- [Directions]
Print all the data that follows exactly, images excluded.

Before and after images:

━━━━━━━━

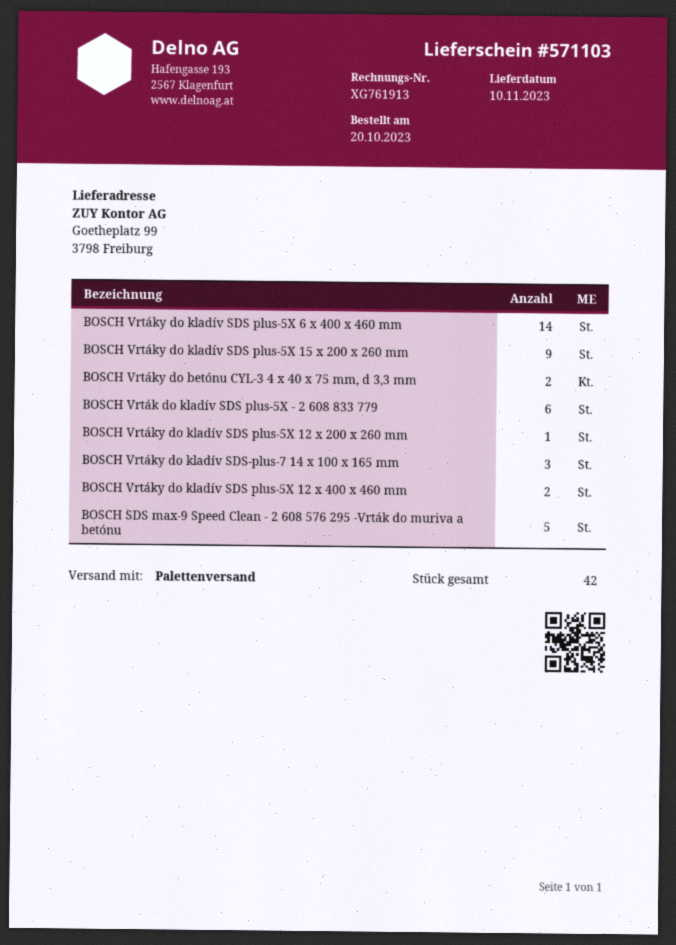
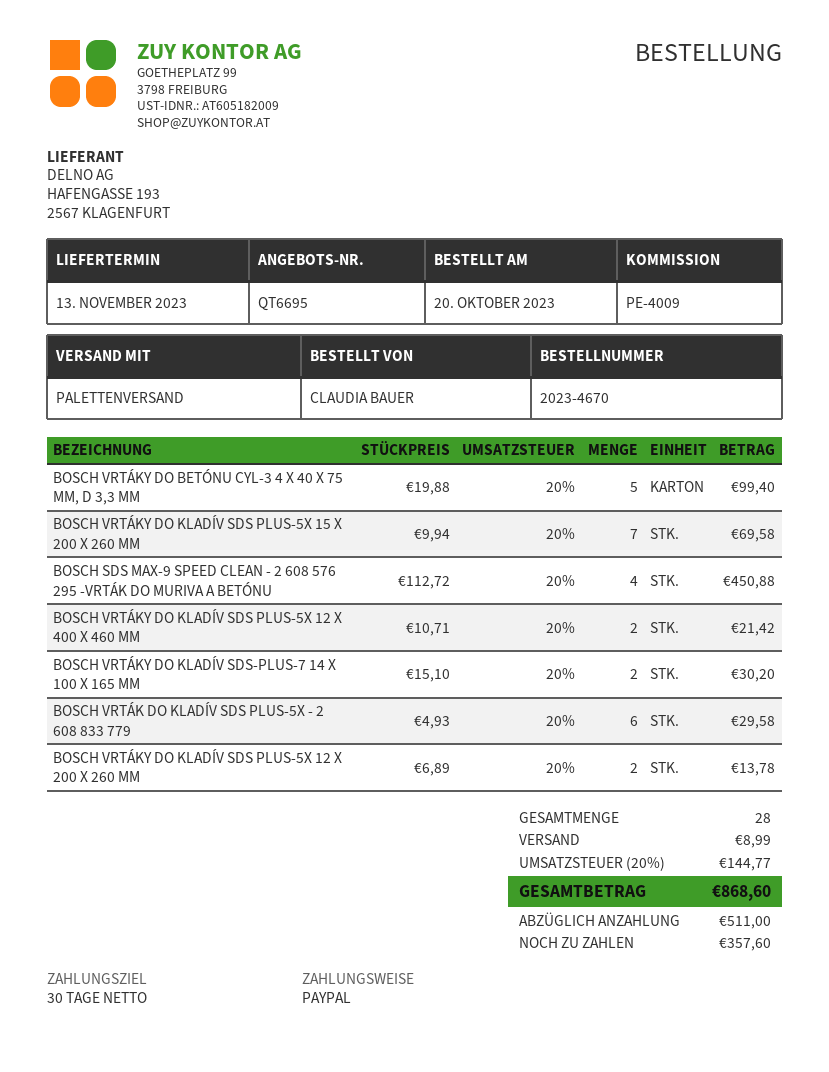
delivery date: 2023-11-10 -> 2023-11-13
BOSCH Vrtáky do kladív SDS plus-5X 6 x 400 x 460 mm: 14 -> none
BOSCH Vrtáky do kladív SDS plus-5X 15 x 200 x 260 mm: 9 -> 7
BOSCH Vrtáky do betónu CYL-3 4 x 40 x 75 mm, d 3,3 mm: 2 -> 5
BOSCH Vrtáky do kladív SDS plus-5X 12 x 200 x 260 mm: 1 -> 2
BOSCH Vrtáky do kladív SDS-plus-7 14 x 100 x 165 mm: 3 -> 2
BOSCH SDS max-9 Speed Clean - 2 608 576 295 -Vrták do muriva a betónu: 5 -> 4
total quantity: 42 -> 28

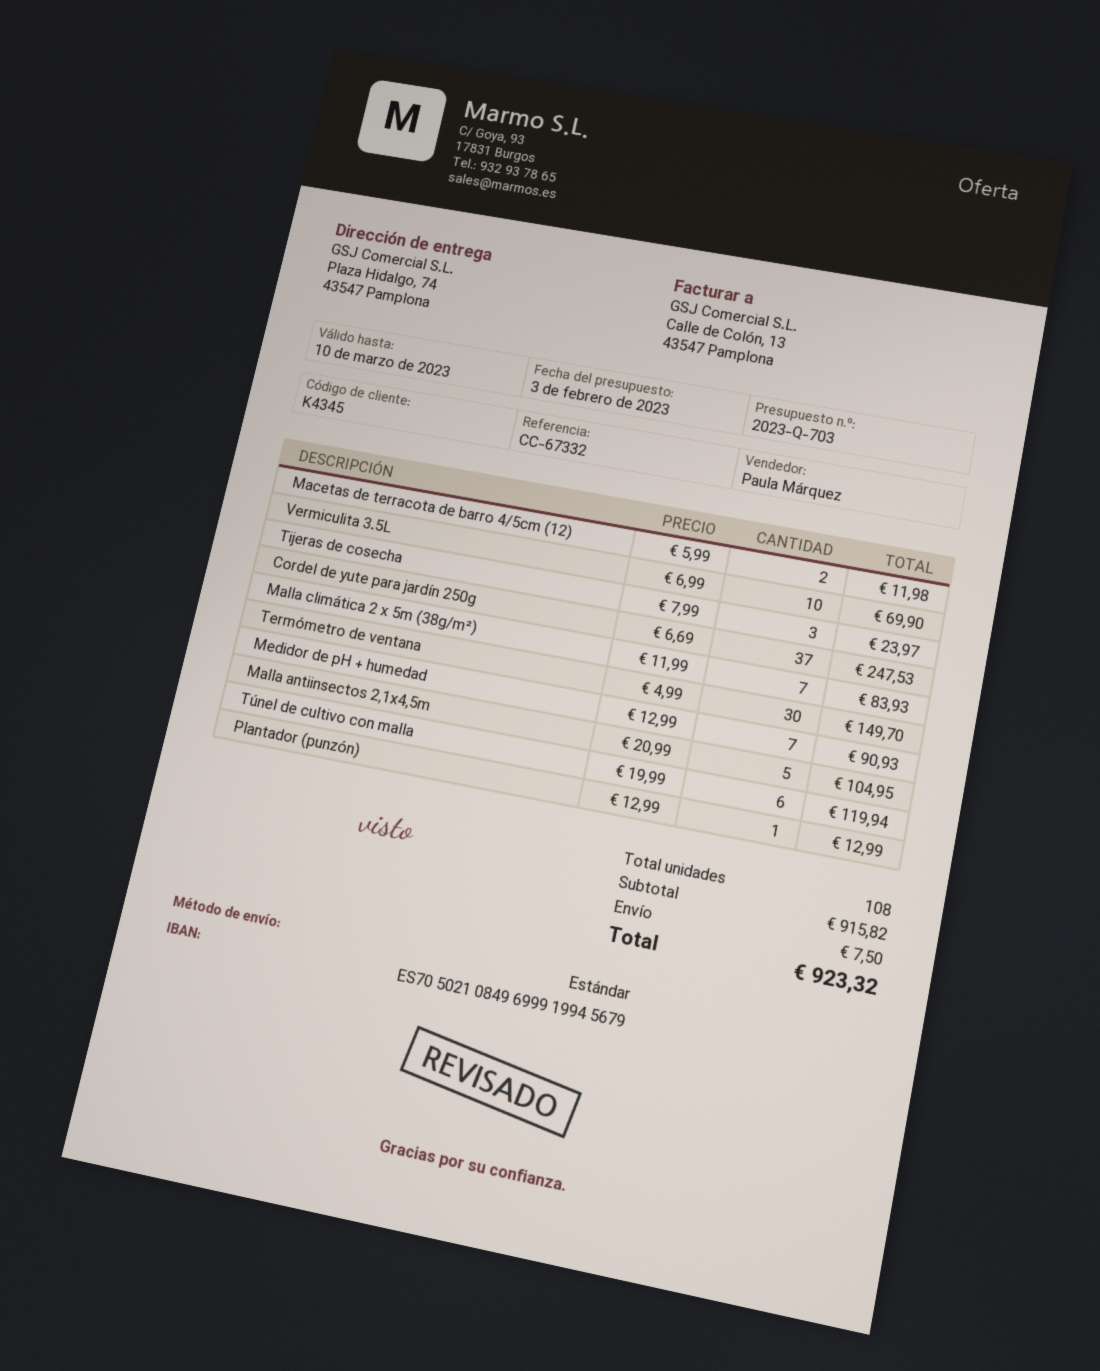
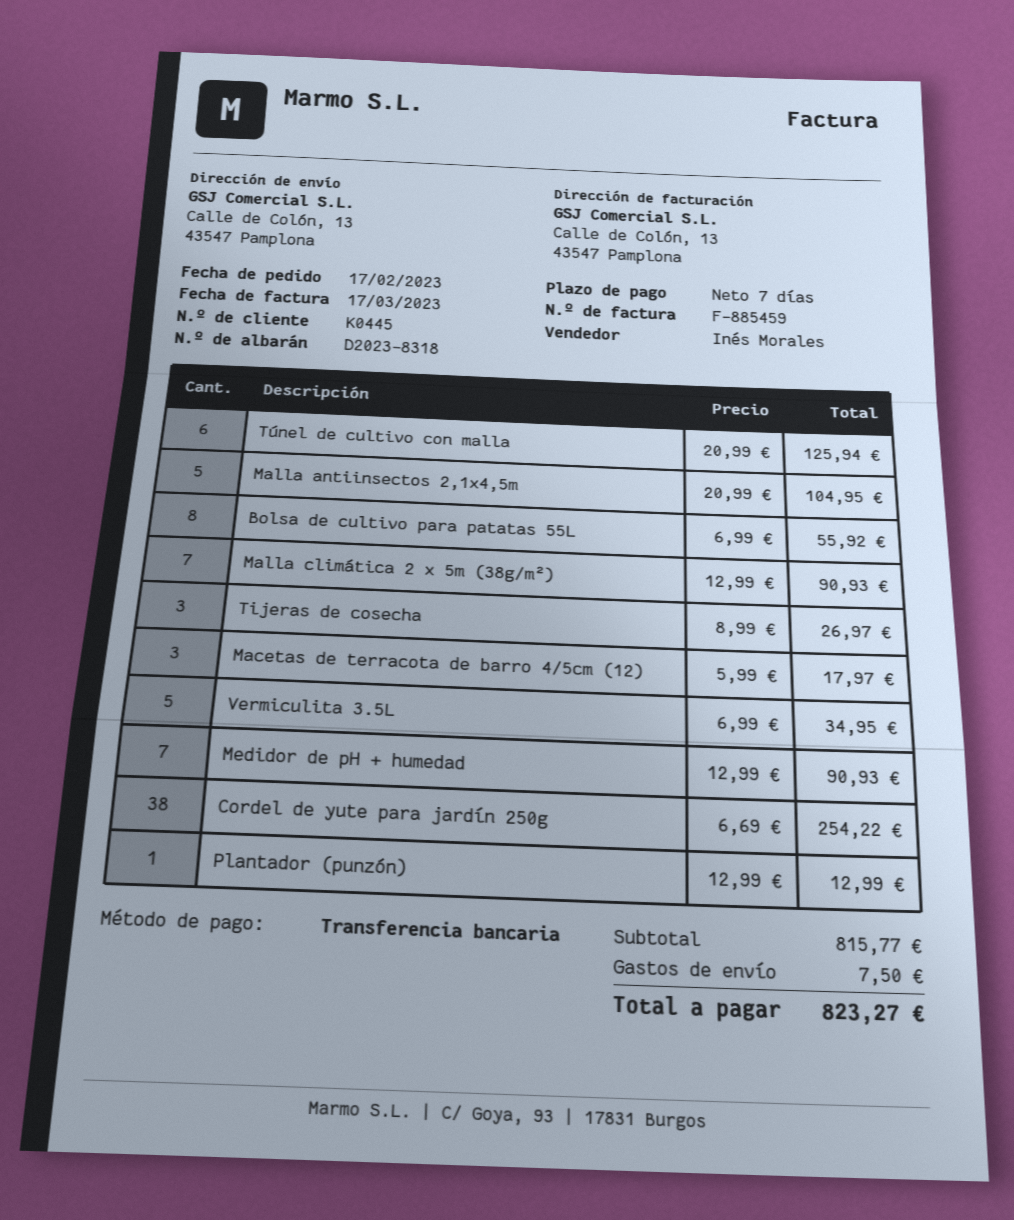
customer number: K4345 -> K0445
sales rep: Paula Márquez -> Inés Morales
ship to: Plaza Hidalgo, 74, 43547 Pamplona -> Calle de Colón, 13, 43547 Pamplona
Macetas de terracota de barro 4/5cm (12): 2 x 5.99 = 11.98 -> 3 x 5.99 = 17.97
Vermiculita 3.5L: 10 x 6.99 = 69.90 -> 5 x 6.99 = 34.95
Tijeras de cosecha: 3 x 7.99 = 23.97 -> 3 x 8.99 = 26.97
Cordel de yute para jardín 250g: 37 x 6.69 = 247.53 -> 38 x 6.69 = 254.22
Malla climática 2 x 5m (38g/m²): 7 x 11.99 = 83.93 -> 7 x 12.99 = 90.93
Termómetro de ventana: 30 x 4.99 = 149.70 -> none
Túnel de cultivo con malla: 6 x 19.99 = 119.94 -> 6 x 20.99 = 125.94
Bolsa de cultivo para patatas 55L: none -> 8 x 6.99 = 55.92
subtotal: 915.82 -> 815.77
total: 923.32 -> 823.27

━━━━━━━━

- [Solution to this exercise]
delivery date: 2023-11-10 -> 2023-11-13
BOSCH Vrtáky do kladív SDS plus-5X 6 x 400 x 460 mm: 14 -> none
BOSCH Vrtáky do kladív SDS plus-5X 15 x 200 x 260 mm: 9 -> 7
BOSCH Vrtáky do betónu CYL-3 4 x 40 x 75 mm, d 3,3 mm: 2 -> 5
BOSCH Vrtáky do kladív SDS plus-5X 12 x 200 x 260 mm: 1 -> 2
BOSCH Vrtáky do kladív SDS-plus-7 14 x 100 x 165 mm: 3 -> 2
BOSCH SDS max-9 Speed Clean - 2 608 576 295 -Vrták do muriva a betónu: 5 -> 4
total quantity: 42 -> 28

customer number: K4345 -> K0445
sales rep: Paula Márquez -> Inés Morales
ship to: Plaza Hidalgo, 74, 43547 Pamplona -> Calle de Colón, 13, 43547 Pamplona
Macetas de terracota de barro 4/5cm (12): 2 x 5.99 = 11.98 -> 3 x 5.99 = 17.97
Vermiculita 3.5L: 10 x 6.99 = 69.90 -> 5 x 6.99 = 34.95
Tijeras de cosecha: 3 x 7.99 = 23.97 -> 3 x 8.99 = 26.97
Cordel de yute para jardín 250g: 37 x 6.69 = 247.53 -> 38 x 6.69 = 254.22
Malla climática 2 x 5m (38g/m²): 7 x 11.99 = 83.93 -> 7 x 12.99 = 90.93
Termómetro de ventana: 30 x 4.99 = 149.70 -> none
Túnel de cultivo con malla: 6 x 19.99 = 119.94 -> 6 x 20.99 = 125.94
Bolsa de cultivo para patatas 55L: none -> 8 x 6.99 = 55.92
subtotal: 915.82 -> 815.77
total: 923.32 -> 823.27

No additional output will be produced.